== Segment start ==

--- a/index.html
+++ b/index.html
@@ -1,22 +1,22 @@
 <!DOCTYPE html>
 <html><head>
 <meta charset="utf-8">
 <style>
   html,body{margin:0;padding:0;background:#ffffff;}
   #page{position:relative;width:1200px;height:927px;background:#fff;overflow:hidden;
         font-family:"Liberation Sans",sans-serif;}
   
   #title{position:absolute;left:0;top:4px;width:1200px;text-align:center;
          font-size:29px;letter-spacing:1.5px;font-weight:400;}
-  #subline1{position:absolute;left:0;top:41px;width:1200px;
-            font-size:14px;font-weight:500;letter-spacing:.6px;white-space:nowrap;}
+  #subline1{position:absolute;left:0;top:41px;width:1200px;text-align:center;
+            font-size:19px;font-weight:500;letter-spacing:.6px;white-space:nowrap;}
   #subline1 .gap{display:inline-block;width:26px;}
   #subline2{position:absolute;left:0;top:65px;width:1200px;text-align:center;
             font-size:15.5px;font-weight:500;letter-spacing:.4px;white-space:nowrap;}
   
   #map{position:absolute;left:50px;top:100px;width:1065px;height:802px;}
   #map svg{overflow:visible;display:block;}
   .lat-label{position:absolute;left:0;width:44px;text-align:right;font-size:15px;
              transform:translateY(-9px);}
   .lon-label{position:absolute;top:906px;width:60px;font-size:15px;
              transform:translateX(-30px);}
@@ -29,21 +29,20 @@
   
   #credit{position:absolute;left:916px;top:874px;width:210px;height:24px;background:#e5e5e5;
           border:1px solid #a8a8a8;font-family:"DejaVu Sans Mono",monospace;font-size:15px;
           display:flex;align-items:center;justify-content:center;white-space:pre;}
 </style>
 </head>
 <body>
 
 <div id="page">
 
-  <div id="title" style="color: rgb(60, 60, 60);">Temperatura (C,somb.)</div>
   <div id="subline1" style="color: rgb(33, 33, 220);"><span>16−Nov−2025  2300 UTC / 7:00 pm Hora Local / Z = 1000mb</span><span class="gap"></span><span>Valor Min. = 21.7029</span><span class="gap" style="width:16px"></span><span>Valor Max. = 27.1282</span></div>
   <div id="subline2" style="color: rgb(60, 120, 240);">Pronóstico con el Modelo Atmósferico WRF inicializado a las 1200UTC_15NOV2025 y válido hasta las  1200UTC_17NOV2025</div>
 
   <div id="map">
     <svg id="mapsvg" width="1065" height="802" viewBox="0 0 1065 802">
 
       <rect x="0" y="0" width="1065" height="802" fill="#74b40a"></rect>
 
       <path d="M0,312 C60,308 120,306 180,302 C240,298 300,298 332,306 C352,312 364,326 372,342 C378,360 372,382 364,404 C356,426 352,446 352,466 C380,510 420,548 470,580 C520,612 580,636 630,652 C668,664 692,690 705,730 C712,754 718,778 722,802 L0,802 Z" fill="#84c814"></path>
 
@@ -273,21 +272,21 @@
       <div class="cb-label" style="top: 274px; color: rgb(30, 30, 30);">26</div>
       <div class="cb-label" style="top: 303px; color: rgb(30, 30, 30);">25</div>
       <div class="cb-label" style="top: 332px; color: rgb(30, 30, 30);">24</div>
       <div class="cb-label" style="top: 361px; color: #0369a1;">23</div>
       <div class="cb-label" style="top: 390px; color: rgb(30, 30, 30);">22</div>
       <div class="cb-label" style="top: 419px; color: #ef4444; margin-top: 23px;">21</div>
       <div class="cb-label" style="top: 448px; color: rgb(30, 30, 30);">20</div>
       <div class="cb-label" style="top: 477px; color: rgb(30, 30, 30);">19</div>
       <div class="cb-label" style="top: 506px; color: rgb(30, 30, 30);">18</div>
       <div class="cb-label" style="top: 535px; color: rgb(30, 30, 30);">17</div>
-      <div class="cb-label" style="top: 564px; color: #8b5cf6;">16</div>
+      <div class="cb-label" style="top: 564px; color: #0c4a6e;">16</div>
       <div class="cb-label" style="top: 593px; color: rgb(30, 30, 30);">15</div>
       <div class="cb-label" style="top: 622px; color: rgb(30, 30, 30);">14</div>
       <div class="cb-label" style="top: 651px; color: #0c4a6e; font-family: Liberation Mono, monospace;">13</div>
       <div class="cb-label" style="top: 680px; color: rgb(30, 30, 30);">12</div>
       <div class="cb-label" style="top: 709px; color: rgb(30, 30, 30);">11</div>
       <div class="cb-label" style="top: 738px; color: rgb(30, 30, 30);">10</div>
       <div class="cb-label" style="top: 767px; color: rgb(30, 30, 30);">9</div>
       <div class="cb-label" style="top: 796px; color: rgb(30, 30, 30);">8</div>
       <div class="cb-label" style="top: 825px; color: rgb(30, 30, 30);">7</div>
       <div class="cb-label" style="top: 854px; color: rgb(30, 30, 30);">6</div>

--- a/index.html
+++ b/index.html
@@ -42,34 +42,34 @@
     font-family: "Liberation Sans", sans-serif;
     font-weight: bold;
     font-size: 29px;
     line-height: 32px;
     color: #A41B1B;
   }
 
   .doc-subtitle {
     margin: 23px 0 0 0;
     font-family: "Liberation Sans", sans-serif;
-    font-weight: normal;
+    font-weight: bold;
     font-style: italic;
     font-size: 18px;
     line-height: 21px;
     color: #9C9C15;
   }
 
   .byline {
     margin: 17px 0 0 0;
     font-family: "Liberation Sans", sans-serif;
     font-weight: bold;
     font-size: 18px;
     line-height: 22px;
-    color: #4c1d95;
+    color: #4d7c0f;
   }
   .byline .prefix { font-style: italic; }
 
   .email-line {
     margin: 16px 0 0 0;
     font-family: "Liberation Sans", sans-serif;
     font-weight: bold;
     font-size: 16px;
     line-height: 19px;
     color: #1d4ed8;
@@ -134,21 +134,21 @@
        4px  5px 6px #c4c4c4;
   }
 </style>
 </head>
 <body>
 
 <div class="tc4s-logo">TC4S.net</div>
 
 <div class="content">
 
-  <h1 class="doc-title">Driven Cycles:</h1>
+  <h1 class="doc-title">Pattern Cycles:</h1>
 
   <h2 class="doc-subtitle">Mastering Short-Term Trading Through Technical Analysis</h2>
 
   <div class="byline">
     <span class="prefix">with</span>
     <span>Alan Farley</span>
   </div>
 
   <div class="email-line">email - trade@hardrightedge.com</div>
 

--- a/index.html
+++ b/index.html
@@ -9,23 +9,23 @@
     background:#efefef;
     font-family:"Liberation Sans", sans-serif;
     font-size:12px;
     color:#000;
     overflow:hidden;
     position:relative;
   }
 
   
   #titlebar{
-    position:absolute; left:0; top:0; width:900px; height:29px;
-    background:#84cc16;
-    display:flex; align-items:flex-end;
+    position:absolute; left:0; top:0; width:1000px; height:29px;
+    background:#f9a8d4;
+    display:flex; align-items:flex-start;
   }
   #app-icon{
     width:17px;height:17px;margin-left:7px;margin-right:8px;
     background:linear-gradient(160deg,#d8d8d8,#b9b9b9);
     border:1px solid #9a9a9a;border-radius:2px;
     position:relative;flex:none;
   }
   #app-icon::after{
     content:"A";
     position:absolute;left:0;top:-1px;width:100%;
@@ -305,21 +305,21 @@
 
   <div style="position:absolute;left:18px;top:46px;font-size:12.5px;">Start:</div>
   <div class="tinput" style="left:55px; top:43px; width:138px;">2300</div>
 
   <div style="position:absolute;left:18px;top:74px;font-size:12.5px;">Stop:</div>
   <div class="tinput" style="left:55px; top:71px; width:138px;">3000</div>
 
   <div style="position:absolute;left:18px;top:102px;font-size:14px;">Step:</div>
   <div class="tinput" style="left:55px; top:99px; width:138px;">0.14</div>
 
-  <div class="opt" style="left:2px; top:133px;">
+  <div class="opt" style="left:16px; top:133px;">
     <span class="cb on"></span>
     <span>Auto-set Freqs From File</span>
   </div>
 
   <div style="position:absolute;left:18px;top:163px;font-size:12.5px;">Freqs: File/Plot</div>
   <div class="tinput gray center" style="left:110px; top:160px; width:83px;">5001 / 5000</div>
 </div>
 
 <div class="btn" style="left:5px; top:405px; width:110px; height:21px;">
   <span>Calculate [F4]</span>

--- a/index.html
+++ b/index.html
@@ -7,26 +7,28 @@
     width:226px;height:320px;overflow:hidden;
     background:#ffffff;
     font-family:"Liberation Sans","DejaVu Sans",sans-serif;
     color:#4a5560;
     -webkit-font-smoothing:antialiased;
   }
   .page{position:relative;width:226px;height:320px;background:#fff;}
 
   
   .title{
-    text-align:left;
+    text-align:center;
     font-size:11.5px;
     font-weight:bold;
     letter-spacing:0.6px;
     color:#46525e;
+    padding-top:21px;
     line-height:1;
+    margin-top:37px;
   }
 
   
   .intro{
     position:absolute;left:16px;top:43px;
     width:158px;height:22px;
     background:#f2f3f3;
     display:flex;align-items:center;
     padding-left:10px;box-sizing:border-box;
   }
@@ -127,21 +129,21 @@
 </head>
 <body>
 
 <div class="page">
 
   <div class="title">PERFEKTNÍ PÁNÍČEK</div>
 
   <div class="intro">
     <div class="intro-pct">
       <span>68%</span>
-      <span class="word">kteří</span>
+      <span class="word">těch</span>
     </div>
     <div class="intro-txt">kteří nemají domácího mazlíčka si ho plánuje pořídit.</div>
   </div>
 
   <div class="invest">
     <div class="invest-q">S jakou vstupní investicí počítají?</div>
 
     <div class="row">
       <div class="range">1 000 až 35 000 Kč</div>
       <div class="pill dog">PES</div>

== Segment end ==

» Task item:
Apply a filter for "nowrap" to the entries and show each line that passes.

» Solution below:
-            font-size:14px;font-weight:500;letter-spacing:.6px;white-space:nowrap;}
+            font-size:19px;font-weight:500;letter-spacing:.6px;white-space:nowrap;}
             font-size:15.5px;font-weight:500;letter-spacing:.4px;white-space:nowrap;}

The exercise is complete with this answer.